Zurück ins Leben
Das «Glück im Unglück» – ein geflügelter Ausdruck, der auf seine Weise den Alltag von vielen prägt. Besonders jenen von Nick Gaggioli und seiner Familie. Über ein junges Berner Paar, das in den dunkelsten Stunden das grösste Glück erreicht.

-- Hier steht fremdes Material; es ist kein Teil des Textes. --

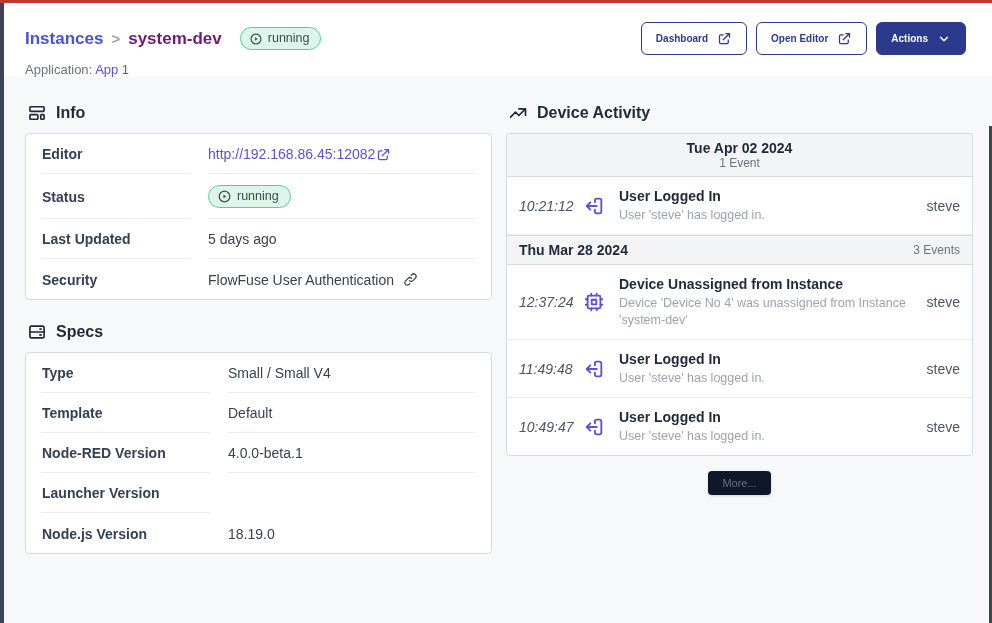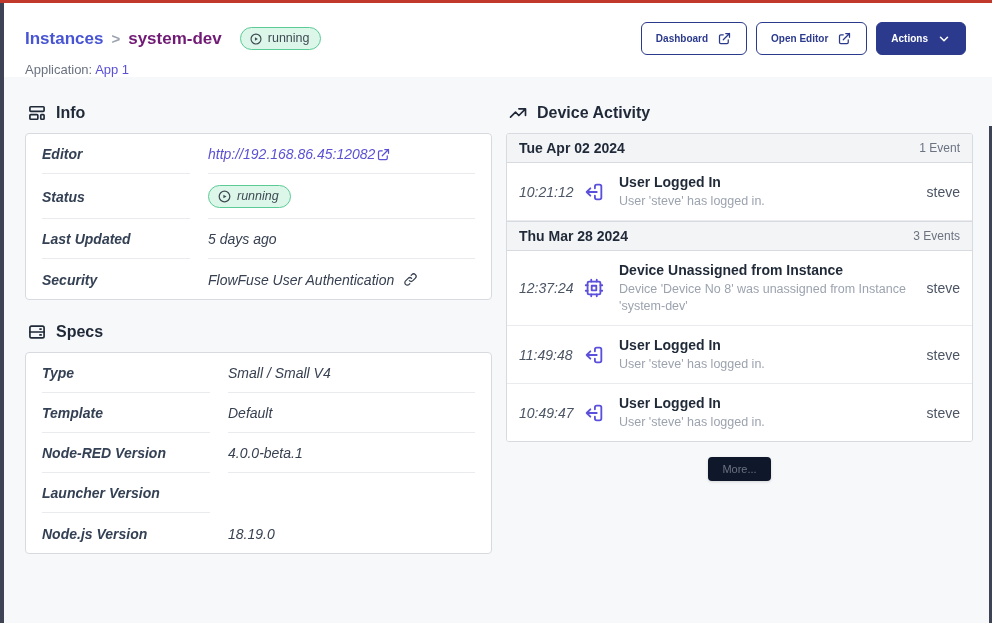--- a/index.html
+++ b/index.html
@@ -40,37 +40,37 @@
   .tab{font-size:14px;color:var(--text-mid);padding:6px 4px 9px;border-bottom:3px solid transparent;
        margin-bottom:-1px;cursor:pointer;white-space:nowrap;}
   .tab.active{color:var(--link-indigo);border-bottom-color:var(--link-indigo);}
 
   
   main{flex:1;background:var(--bg);padding:26px 19px 0 21px;display:grid;
        grid-template-columns:1fr 1fr;gap:0 14px;align-items:start;overflow:hidden;}
   .section-heading{display:flex;align-items:center;gap:9px;font-size:16px;font-weight:700;
        color:var(--text-dark);margin:0 0 10px 2px;}
   .section{margin-bottom:22px;}
-  .card{background:#fff;border:1px solid var(--border);border-radius:4px;font-style:italic;}
+  .card{background:#fff;border:1px solid var(--border);border-radius:4px;}
 
   .kv-row{display:grid;column-gap:18px;padding:0 16px;}
   .kv-info{grid-template-columns:148px 1fr;}
   .kv-specs{grid-template-columns:168px 1fr;}
   .kv-label,.kv-value{padding:11px 0 10px;border-bottom:1px solid var(--row-border);
        font-size:14px;display:flex;align-items:center;min-height:40px;}
   .kv-row:last-child .kv-label,.kv-row:last-child .kv-value{border-bottom:none;}
   .kv-label{font-weight:700;color:#344054;}
   .kv-value{color:var(--text-mid);gap:9px;}
   .value-link{color:var(--link-purple);text-decoration:none;display:inline-flex;align-items:center;gap:1px;cursor:pointer;}
 
   
   .activity-card{background:#fff;border:1px solid var(--border);border-radius:3px;overflow:hidden;}
   .group-header{display:flex;justify-content:space-between;align-items:center;background:#F3F4F6;
        padding:6px 12px;border-bottom:1px solid var(--border);border-top:1px solid var(--border);}
-  .group-header:first-child{border-top:none;}
+  .group-header:first-child{border-top:none;flex-direction:column;}
   .group-date{font-size:14px;font-weight:700;color:var(--text-dark);}
   .group-count{font-size:12px;color:var(--text-gray);}
   .event-row{display:flex;align-items:center;padding:10px 12px;border-bottom:1px solid var(--row-border);background:#fff;}
   .event-row:last-child{border-bottom:none;}
   .event-time{width:64px;flex:none;color:#4B5563;font-size:14px;font-style:italic;}
   .event-iconwrap{width:36px;flex:none;color:var(--event-icon);display:flex;align-items:center;}
   .event-body{flex:1;min-width:0;padding-right:10px;display:flex;flex-direction:column;}
   .event-title{font-size:14px;font-weight:700;color:var(--text-dark);line-height:1.3;}
   .event-desc{font-size:12.5px;color:var(--text-light);margin-top:2px;line-height:1.35;}
   .event-user{color:#4B5563;font-size:14px;flex:none;}
@@ -254,21 +254,21 @@
             <span class="event-time">12:37:24</span>
             <span class="event-iconwrap">
               <svg viewBox="0 0 24 24" fill="none" stroke="currentColor" stroke-width="2" stroke-linecap="round" stroke-linejoin="round" class="icon">
                 <path d="M9 3v2M15 3v2M9 19v2M15 19v2M3 9h2M3 15h2M19 9h2M19 15h2"></path>
                 <rect x="5" y="5" width="14" height="14" rx="1.5"></rect>
                 <rect x="9.5" y="9.5" width="5" height="5"></rect>
               </svg>
             </span>
             <span class="event-body">
               <span class="event-title">Device Unassigned from Instance</span>
-              <span class="event-desc">Device 'Device No 8' was unassigned from Instance 'system-dev'</span>
+              <span class="event-desc">Device 'Device No 4' was unassigned from Instance 'system-dev'</span>
             </span>
             <span class="event-user">steve</span>
           </div>
           <div class="event-row">
             <span class="event-time">11:49:48</span>
             <span class="event-iconwrap">
               <svg viewBox="0 0 24 24" fill="none" stroke="currentColor" stroke-width="2" stroke-linecap="round" stroke-linejoin="round" class="icon">
                 <path d="M13 8V6a2 2 0 012-2h3a2 2 0 012 2v12a2 2 0 01-2 2h-3a2 2 0 01-2-2v-2M15 12H4M8 8l-4 4 4 4"></path>
               </svg>
             </span>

Die Kletterwand ist kaum zwei Meter hoch und trotzdem unüberwindbar. Luan Gaggioli, der kleine Knirps mit den grossen Pausbacken, spreizt die Fingerchen, tastet und zappelt. Der Eineinhalbjährige will hoch hinaus. «Da musst du zuerst aber noch wachsen», ruft Mami Andrea Gaggioli ihrem Kleinen zu, der in Papis Armen zum Bergsteiger mutieren will. Eine junge Familie vergnügt sich im Kletterparadies auf dem Berner Gurten beim Spielen zu dritt – so, wie es Dutzende andere Eltern-Kind-Gespanne an diesem Nachmittag tun. Und doch, bei der Familie aus Spiegel bei Bern ist manches anders. Rund neun Monate vor Luans Geburt, im Frühling 2015, dreht sich ihr Leben um 180 Grad.
Nick Gaggioli, damals 34 und Informatiker mit grossen Plänen, ereilt zwei Mal ein Schlaganfall. Im Abstand von zwei Wochen erleidet er einen solchen, ganz ohne Vorwarnung. Seine Freundin Andrea reagiert schnell, die rasche Einweisung ins Spital verhindert das Schlimmste. Und doch ist danach fast alles anders: Die Erkrankung trifft den lebensfrohen Mann schwer, er kann sich nicht bewegen, nicht mehr sprechen. «Nur gerade ein ‹Ja› oder ein ‹Nein› kam noch über seine Lippen», erinnert sich Andrea Gaggioli. Die Frage, ob er lieber einen Kaffee oder einen Tee trinken möchte – sie war für den Schweizer mit zentralamerikanischen Wurzeln anfangs nicht zu beantworten. Eine schwere Zeit, in der die Herausforderungen noch wachsen sollten. Kurz vor dem zweiten Schlaganfall ihres Freundes erreicht die Bürokauffrau die Gewissheit: Sie ist schwanger. Ein Wunschkind zwar, aber der Zeitpunkt macht nachdenklich. «Im ersten Moment habe ich sicher gedacht: Wieso gerade jetzt?», so die heutige Mutter. Wie so oft kommt es noch einmal anders: Der Zustand des werdenden Vaters bessert sich rasch, in manchem schneller als erwartet – das Familienglück, es darf kommen.